Mais pourquoi diable avoir fait atteler le cheval de Darcy ? Je ne comprends toujours pas. Il faudra également qu'elle s'explique sur ses mensonges et sur l'accident.
Pourquoi se borne-t-elle ainsi sur Miss Elisabeth ? Cette dernière n'a rien demandé et est juste venue à Netherfield pour soigner sa sœur. Caroline est-elle jalouse de la tendresse que les deux sœurs Bennet se vouent ? Est-ce que Miss Elisabeth, par sa simple présence, empêche Caroline de s'occuper de sa nouvelle amie Jane ? Je l'ignore. Les femmes ont parfois de ces réactions qui me dépassent complètement !
Caroline n'a pourtant rien à craindre de Miss Elisabeth. J'ai vu Darcy repousser des beautés bien plus dotées que cette dernière. Je n'ai vu de la part de mon ami aucun geste envers la demoiselle qui pourrait me faire penser qu'il lui trouve un quelconque intérêt. Il a d'ailleurs été clair sur ce qu'il en pensait dès le bal de Meryton ! Certes il dialogue un peu plus avec elle mais il faut avouer que Miss Elisabeth est cultivée et charmante, c'est un vrai plaisir de l'accueillir chez nous.

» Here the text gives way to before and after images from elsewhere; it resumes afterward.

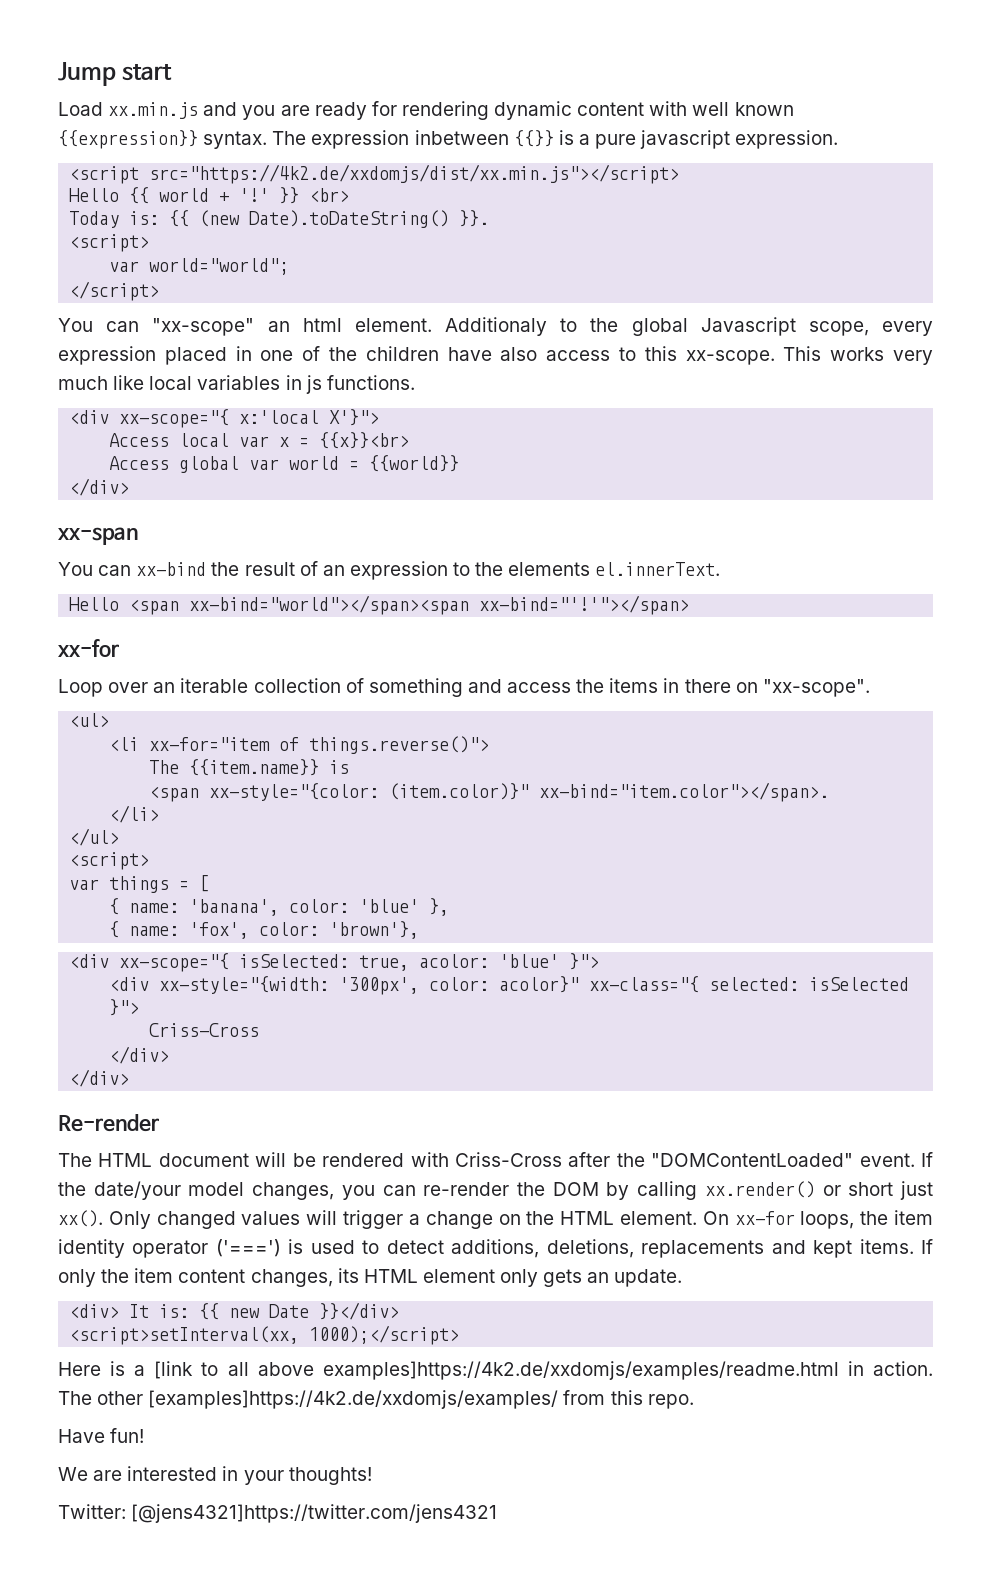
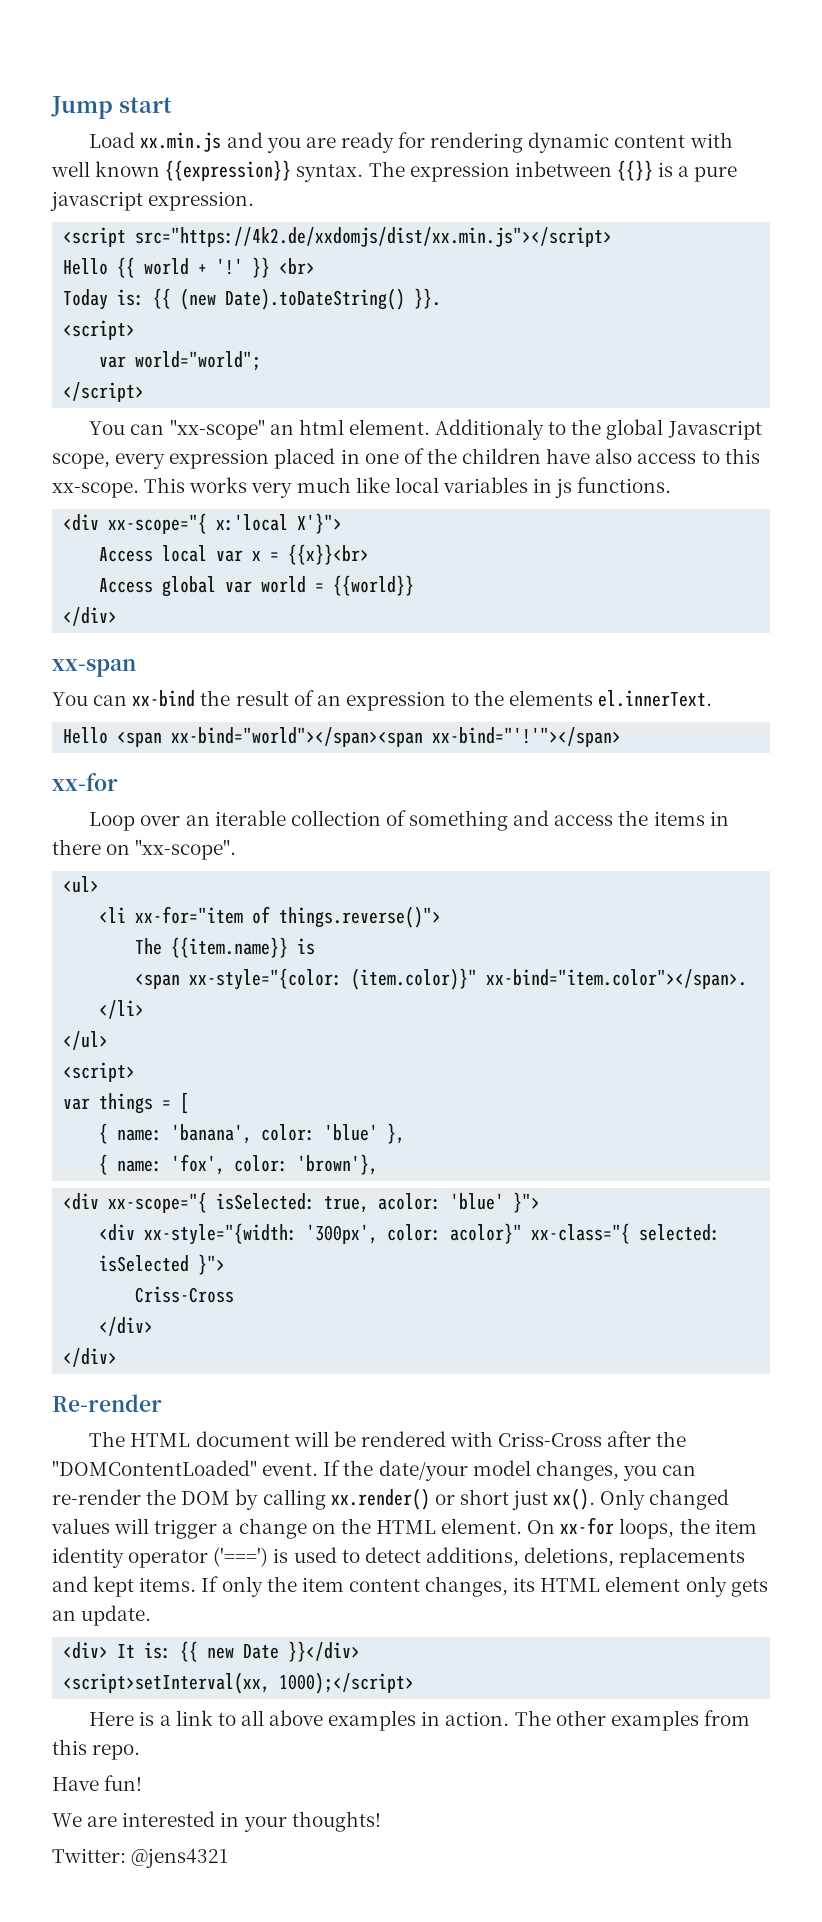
[154,1361,194,1379] [link -> [175,1710,213,1726] link
[322,1361,839,1380] examples]https://4k2.de/xxdomjs/examples/readme.html -> [328,1710,417,1731] examples
[148,1390,559,1409] [examples]https://4k2.de/xxdomjs/examples/ -> [610,1710,699,1731] examples
[131,1504,498,1523] [@jens4321]https://twitter.com/jens4321 -> [131,1848,229,1868] @jens4321

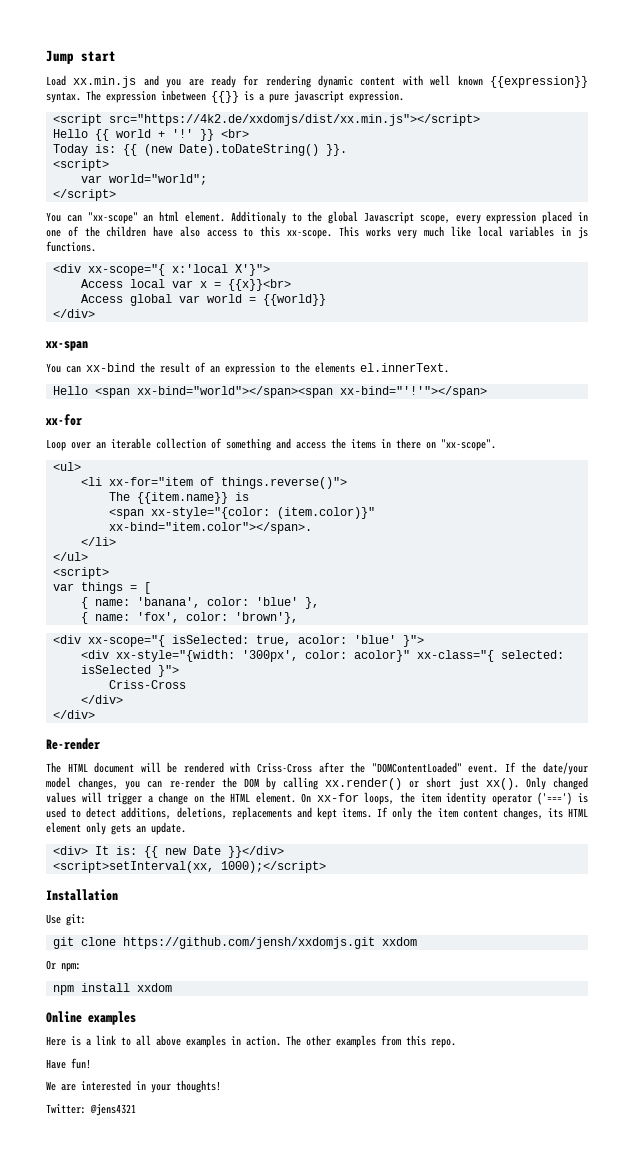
(415, 1683) none -> [46,889,118,901] [46,914,86,926] [52,937,417,949] [46,960,81,972] [52,983,172,995] [46,1011,136,1025] // Installation // Use git: // git clone https://github.com/jensh/xxdomjs.git xxdom // Or npm: // npm install xxdom // Online examples

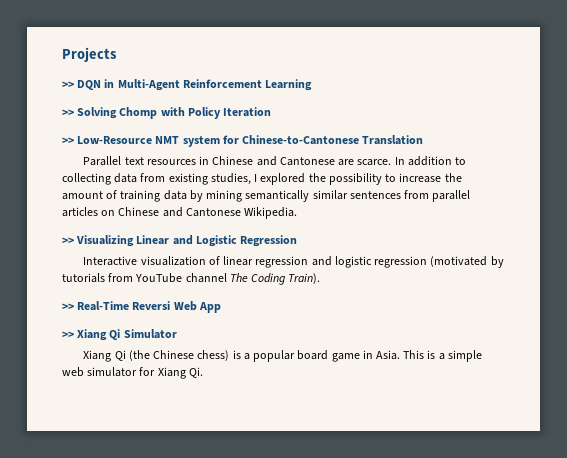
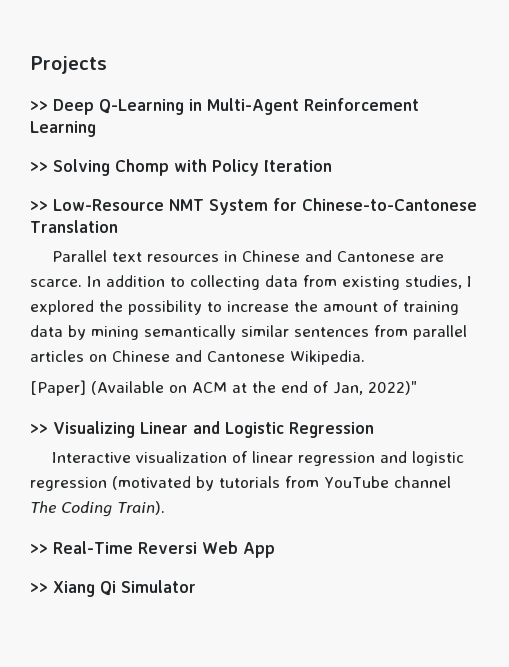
[77,80,102,90] DQN -> [53,99,184,115] Deep Q-Learning
[182,136,220,147] system -> [209,199,268,215] System
(298, 213) none -> [30,380,417,396] // [Paper] (Available on ACM at the end of Jan, 2022)"
[83,350,482,362] [62,367,203,379] // Xiang Qi (the Chinese chess) is a popular board game in Asia. This is a simple web simulator for Xiang Qi. -> (196, 586) none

Je suis même attristé que mes sœurs ne trouvent aucune qualité à cette personne et n'en fasse pas une de leurs amies car mon récent rapprochement avec sa sœur Jane pourrait complexifier nos futures relations. Or j'ai toujours eu comme principe de ne jamais m'interposer entre les chamailleries des bonnes-femmes.
Mais aujourd'hui son comportement a été bien au-delà de ce qu'elle avait déjà pu faire.
J'ai cherché Caroline à travers bois, paniqué par ce que j'aurais pu trouver. Après tout, elle reste ma sœur, nous sommes du même sang. Mon père l'a confiée à moi sur son lit de mort et je ne peux me défaire de ma promesse. C'est en revenant bredouille par la route qui mène à Netherfield une bonne heure plus tard que je découvris son cheval attaché sommairement à un arbre. J'étais seul, mes hommes ayant pris un autre chemin.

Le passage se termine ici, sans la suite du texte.